Project Summary/Abstract
This project develops artificial intelligence (AI)/machine learning (ML) methods that provide real-time
monitoring and updating of clinical decision support (CDS) systems in order to reduce downstream health
disparities. As AI/ML systems mature and their use in clinical decision support continues to grow, so does their
potential to impact health outcomes on a population-wide scale. A particular concern is the reliance of AI/ML
development on retrospective patient data, which often 1) under-characterizes historically marginalized groups
and 2) contains systematic treatment and outcomes disparities that a naïve model would be rewarded for
reproducing. Against this backdrop, a growing sub-field of AI/ML known as “fair ML” or “ethical AI” has
emerged, dedicated to embedding ethical notions of fairness into mathematical constraints used to mitigate
undesirable behavior by machines. Although promising, current approaches struggle confront the following
challenges to ML-based CDS: 1) degradation in performance with shifts to clinical practice and care dynamics;
2) satisfying a notion of fairness without sacrificing overall model performance; 3), an inability to adapt to, or
integrate with, existing clinical workflows. This project focuses on developing AI-based postprocessing
methods that fill these gaps. We focus methods development on resource- or time-constrained settings where
AI/ML tools are used to prioritize the order and the type of care patients receive. The primary application of
interest is an operationalized ML system that provides early predictions of inpatient admissions in the
emergency department (ED) to improve patient flow and expedite ED visits. In addition, we evaluate the
generalization of our findings to multiple clinical endpoints, across sites, and with respect to time. The central
hypothesis of this work is that fair ML methods can improve the equity of clinical decision support models by
monitoring and updating their performance over time. In Aim 1 and 2, we develop methods for training fair ML
models on retrospective data and assess their ability to influence ED attending physician decisions using a
silent prospective study design.
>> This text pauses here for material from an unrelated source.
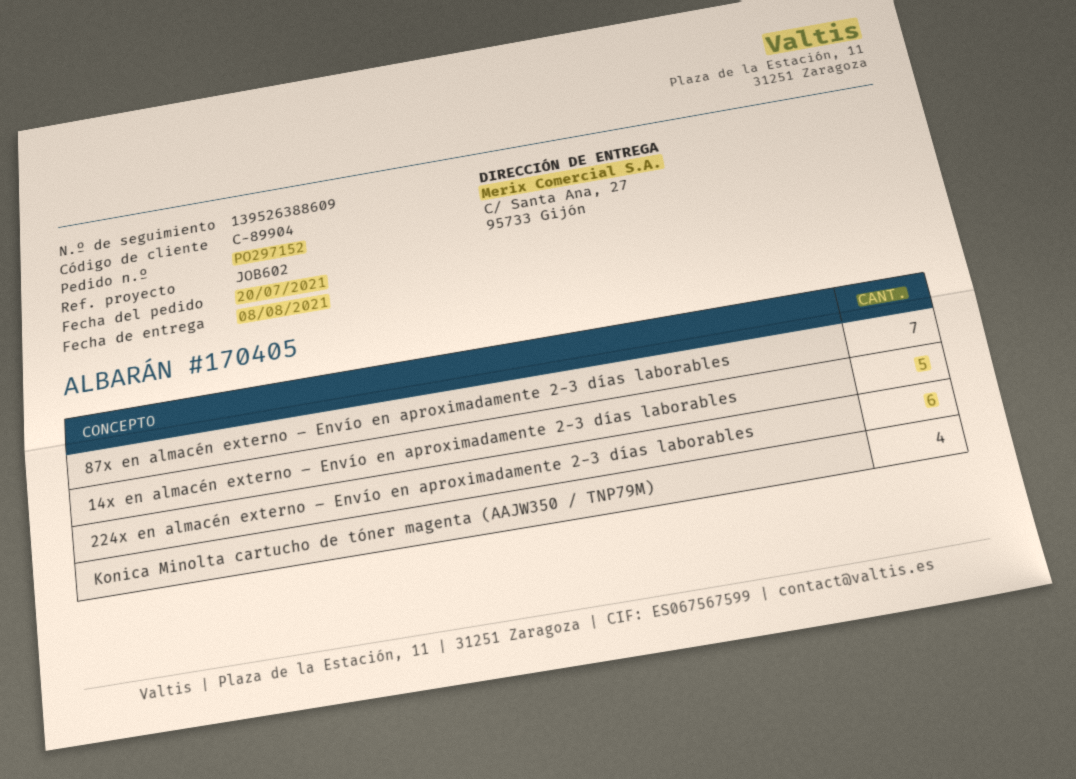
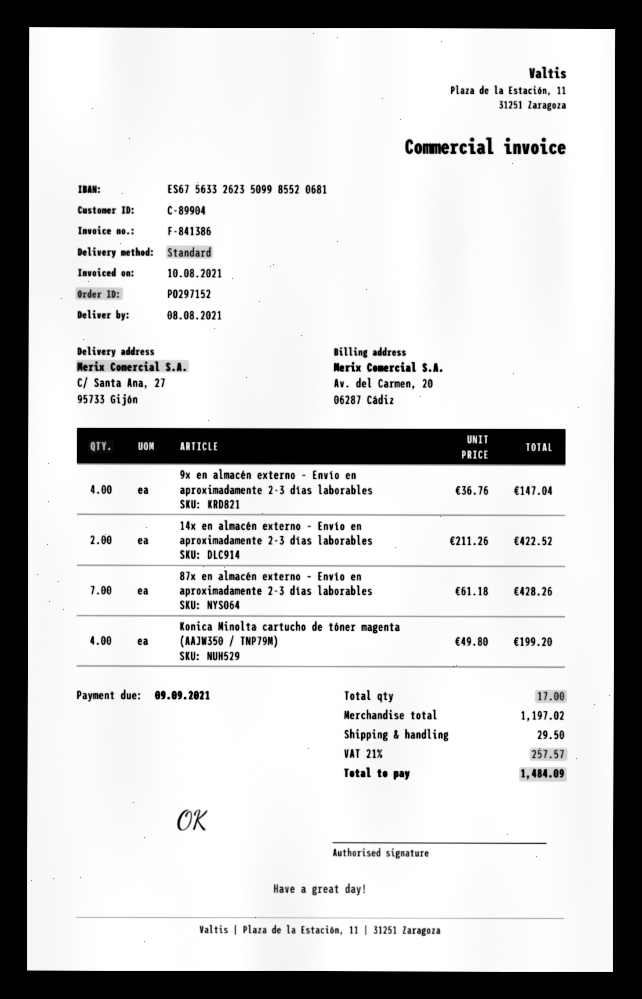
14x en almacén externo – Envío en aproximadamente 2-3 días laborables: 5 -> 2
224x en almacén externo – Envío en aproximadamente 2-3 días laborables: 6 -> none
9x en almacén externo – Envío en aproximadamente 2-3 días laborables: none -> 4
In Aim 3, we extend our preliminary work post-processing methods for
satisfying multicalibration, which is a measure of equity central to risk prediction. We adapt existing methods to
the real-time setting so that they can learn and adapt to streams of health data. We measure the ability of
postprocessed ML models to perform fairly and accurately on these prediction tasks across models, tasks,
clinical sites, and time. Aim 4 focuses on implementing real-time AI auditing and calibrating system for
prediction patient disposition in the emergency department at Boston Children's Hospital, where a successful
CDS system is currently in place. This body work aligns with the National Library of Medicine’s vision of
“sustainable computational infrastructure” and has the goal of reducing health disparities that may arise from
CDS via its influence on care decisions.